==== SUPPLIED MATERIAL

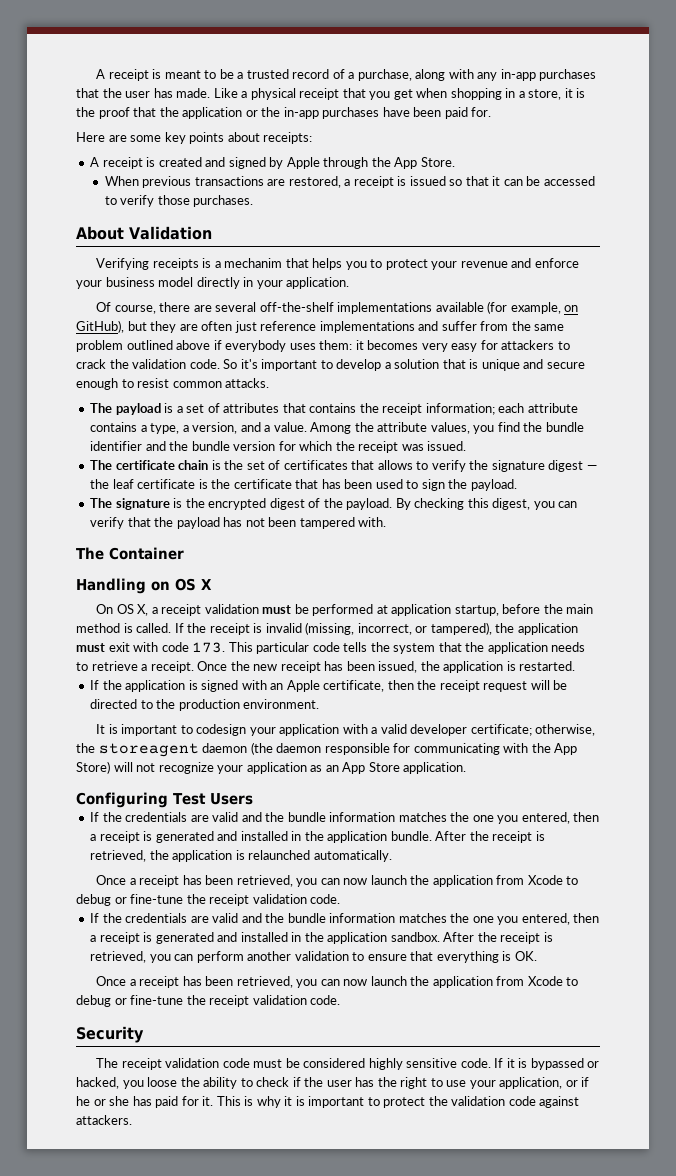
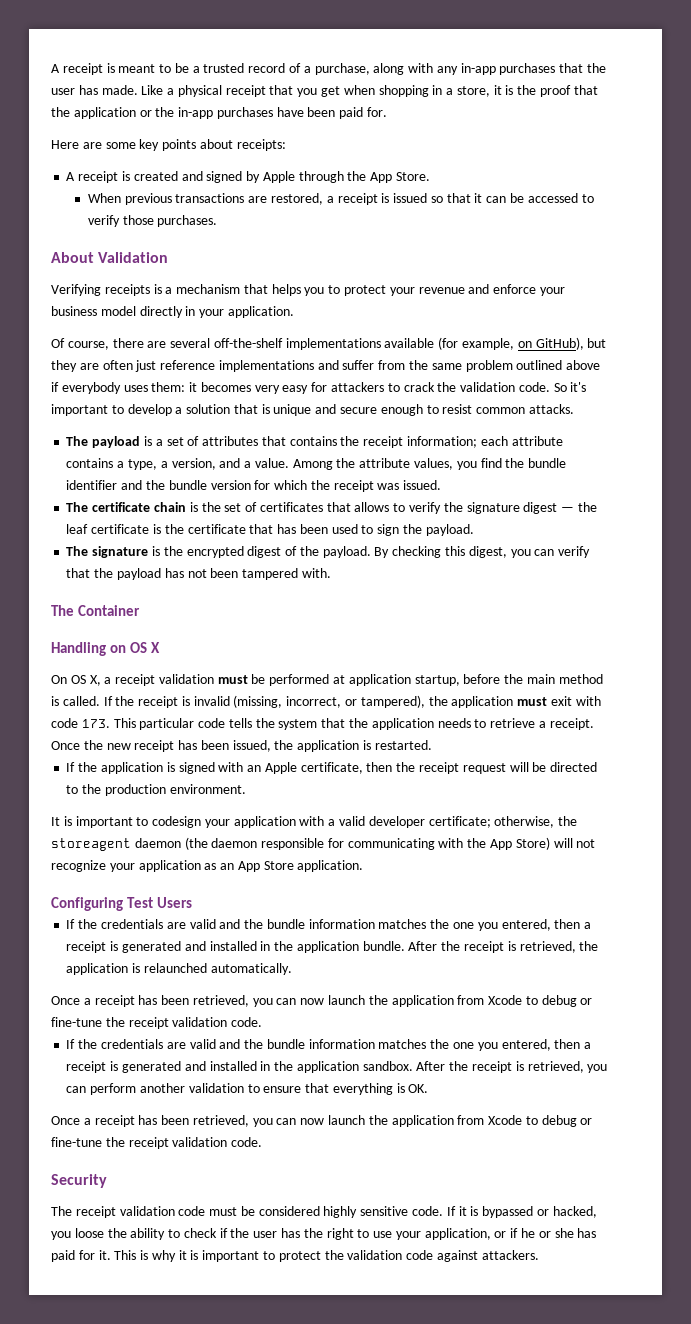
[224,258,283,268] mechanim -> [176,284,241,294] mechanism

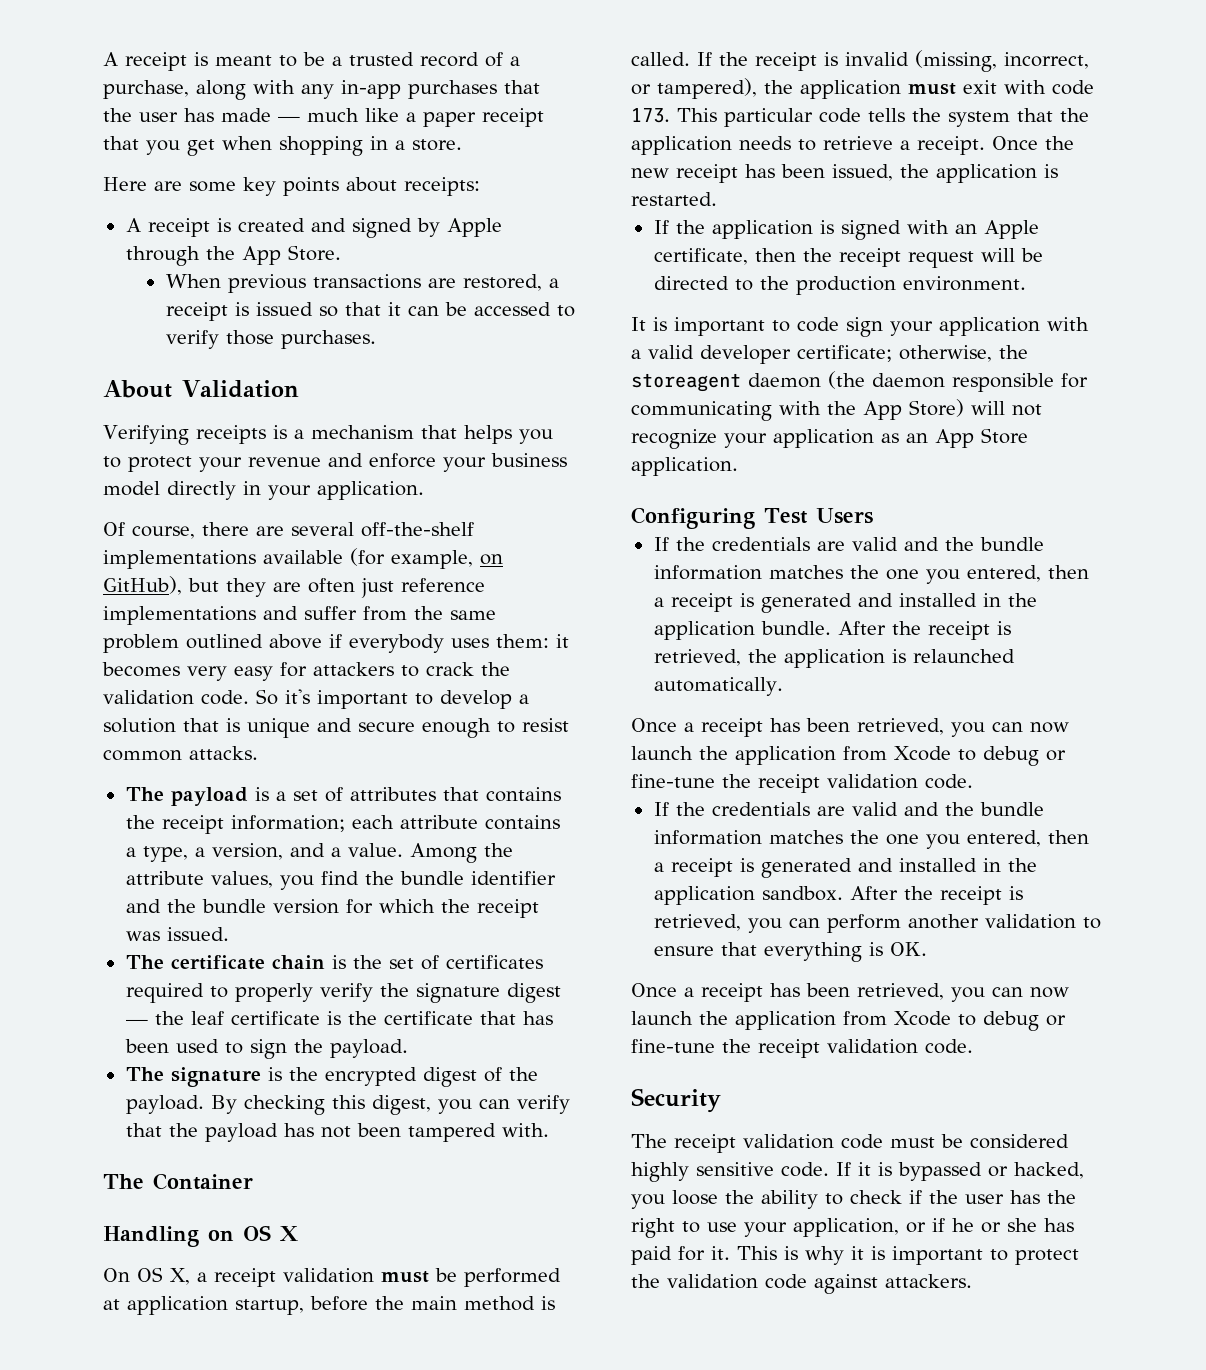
[101,85,222,97] made. Like a physical -> [221,108,476,127] made — much like a paper
[456,85,598,97] [51,107,388,119] store, it is the proof that the application or the in-app purchases have been paid for. -> [412,139,462,151] store.
[326,502,406,512] that allows to -> [125,983,313,1003] required to properly
[152,816,202,828] codesign -> [797,317,883,337] code sign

========

#### PROBLEM TO SOLVE
Among the lines of the preceding data, which ones hold the word "that"? List them.

#### SOLUTION FOR THIS PROBLEM
[456,85,598,97] [51,107,388,119] store, it is the proof that the application or the in-app purchases have been paid for. -> [412,139,462,151] store.
[326,502,406,512] that allows to -> [125,983,313,1003] required to properly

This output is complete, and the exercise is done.